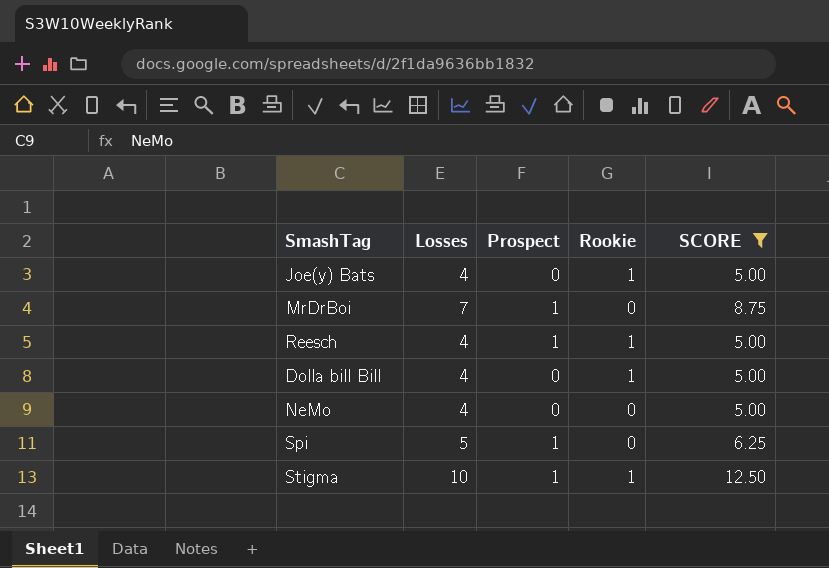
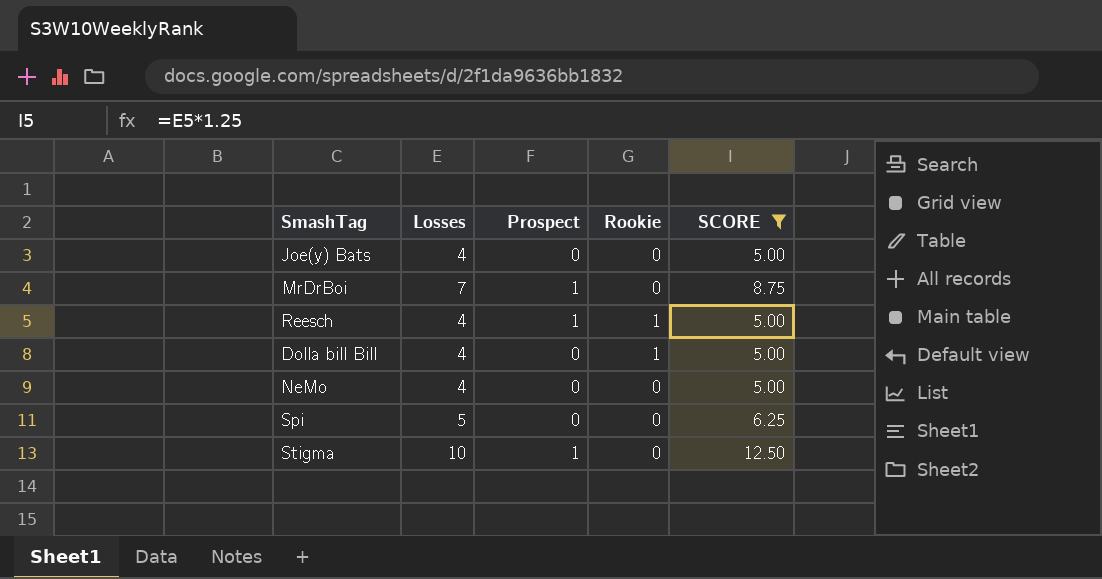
Joe(y) Bats | Rookie: 1 -> 0
Spi | Prospect: 1 -> 0
Stigma | Rookie: 1 -> 0

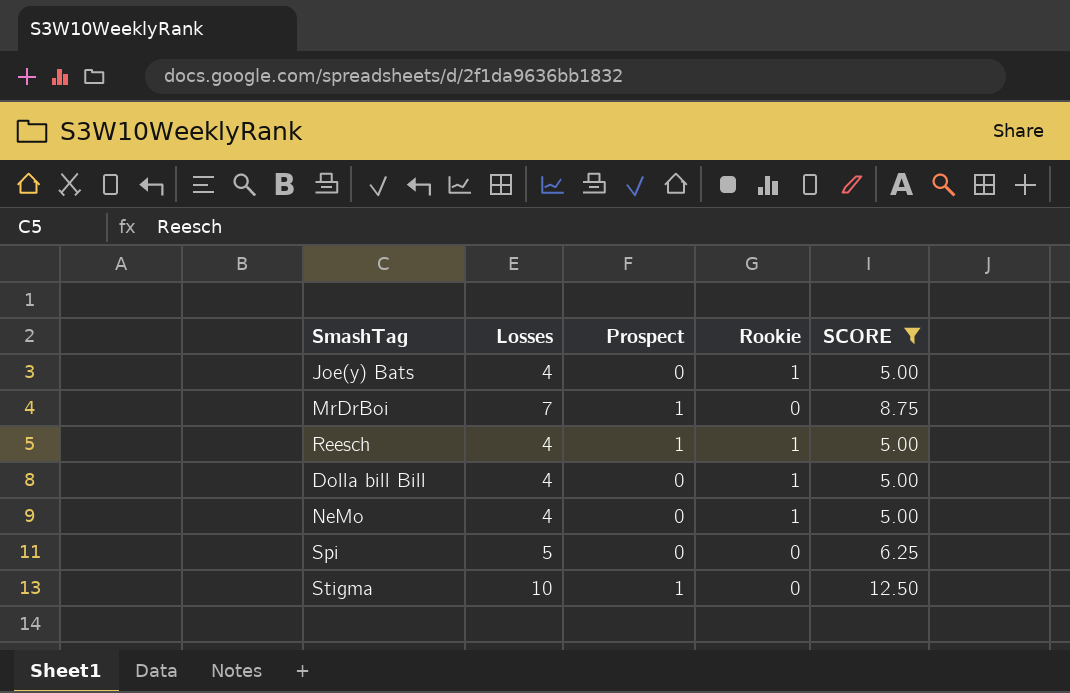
Joe(y) Bats | Rookie: 0 -> 1
NeMo | Rookie: 0 -> 1

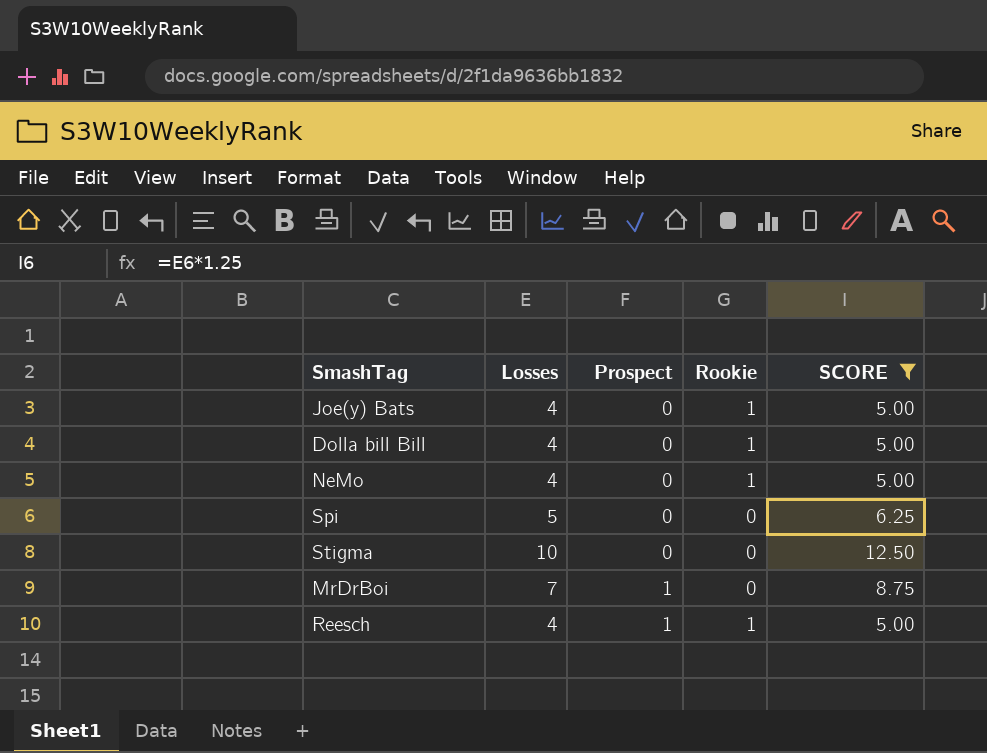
row order: none -> Prospect ascending
Stigma | Prospect: 1 -> 0

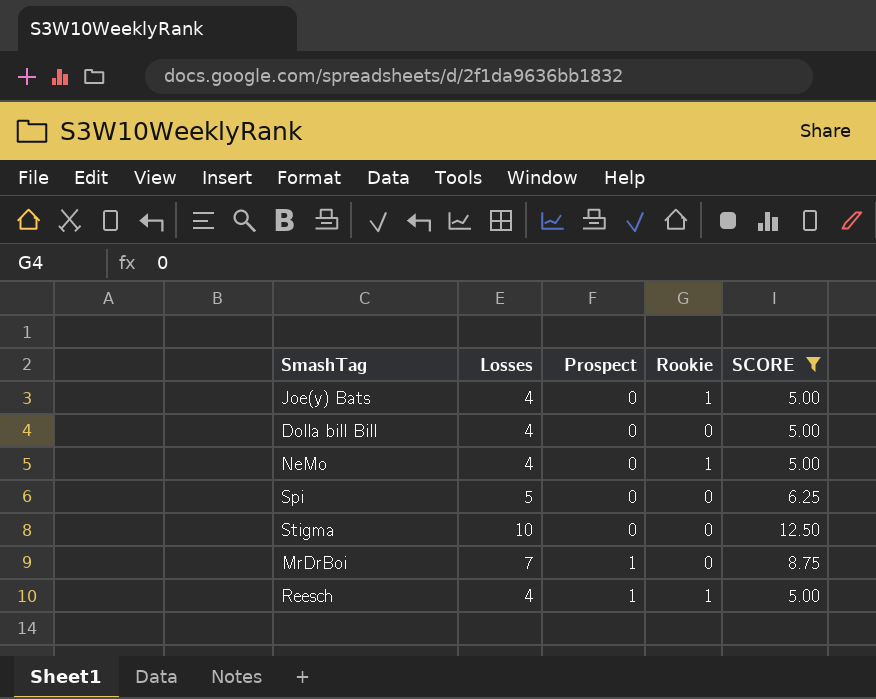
Dolla bill Bill | Rookie: 1 -> 0

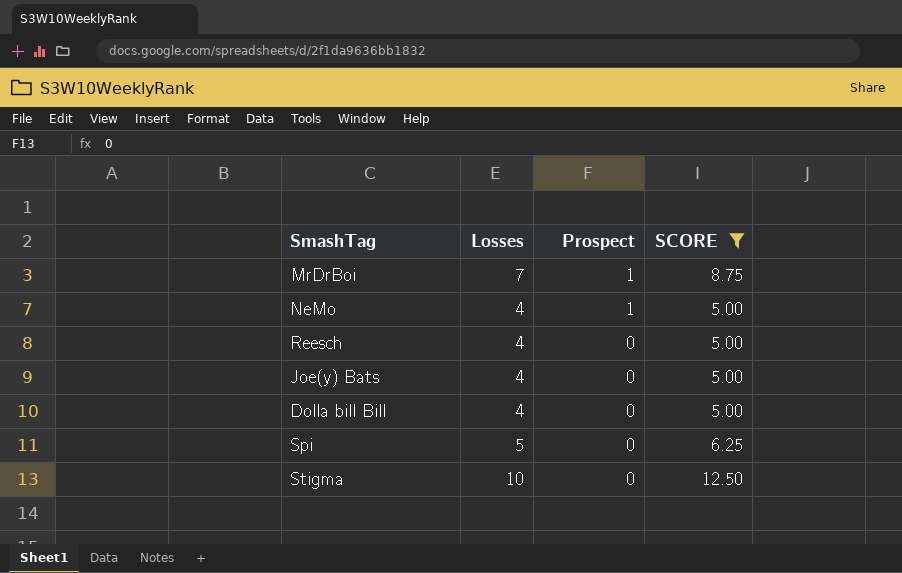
row order: Prospect ascending -> Prospect descending
column Rookie | position: 4 -> none
NeMo | Prospect: 0 -> 1
Reesch | Prospect: 1 -> 0

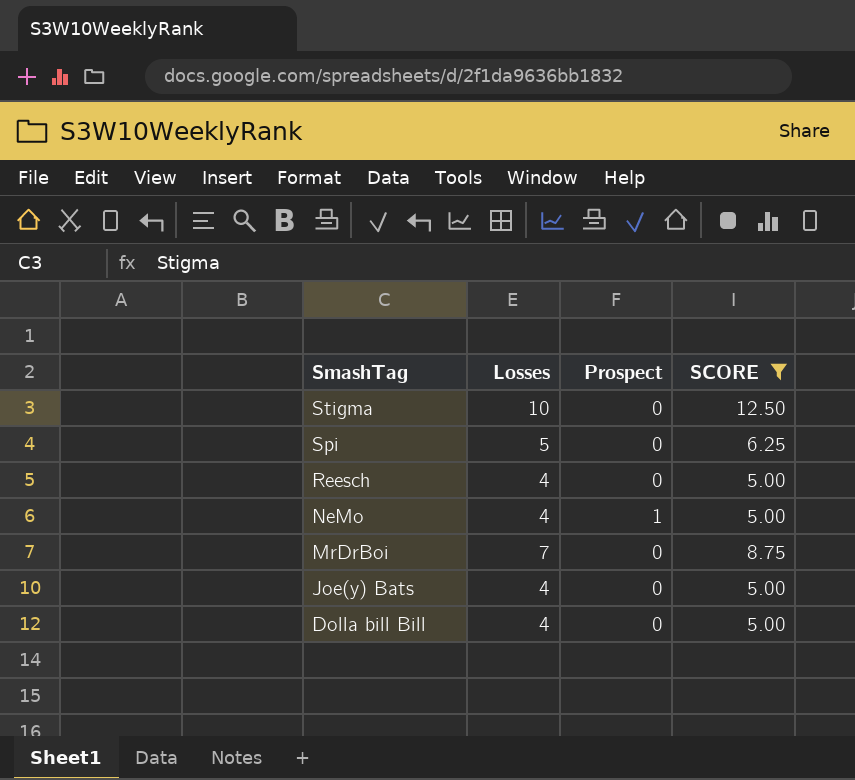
row order: Prospect descending -> SmashTag descending
MrDrBoi | Prospect: 1 -> 0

+===+

=== Work request ===
Write the records out in full, word for word; leave every picture behind.

=== Completed exercise ===
Joe(y) Bats | Rookie: 1 -> 0
Spi | Prospect: 1 -> 0
Stigma | Rookie: 1 -> 0

Joe(y) Bats | Rookie: 0 -> 1
NeMo | Rookie: 0 -> 1

row order: none -> Prospect ascending
Stigma | Prospect: 1 -> 0

Dolla bill Bill | Rookie: 1 -> 0

row order: Prospect ascending -> Prospect descending
column Rookie | position: 4 -> none
NeMo | Prospect: 0 -> 1
Reesch | Prospect: 1 -> 0

row order: Prospect descending -> SmashTag descending
MrDrBoi | Prospect: 1 -> 0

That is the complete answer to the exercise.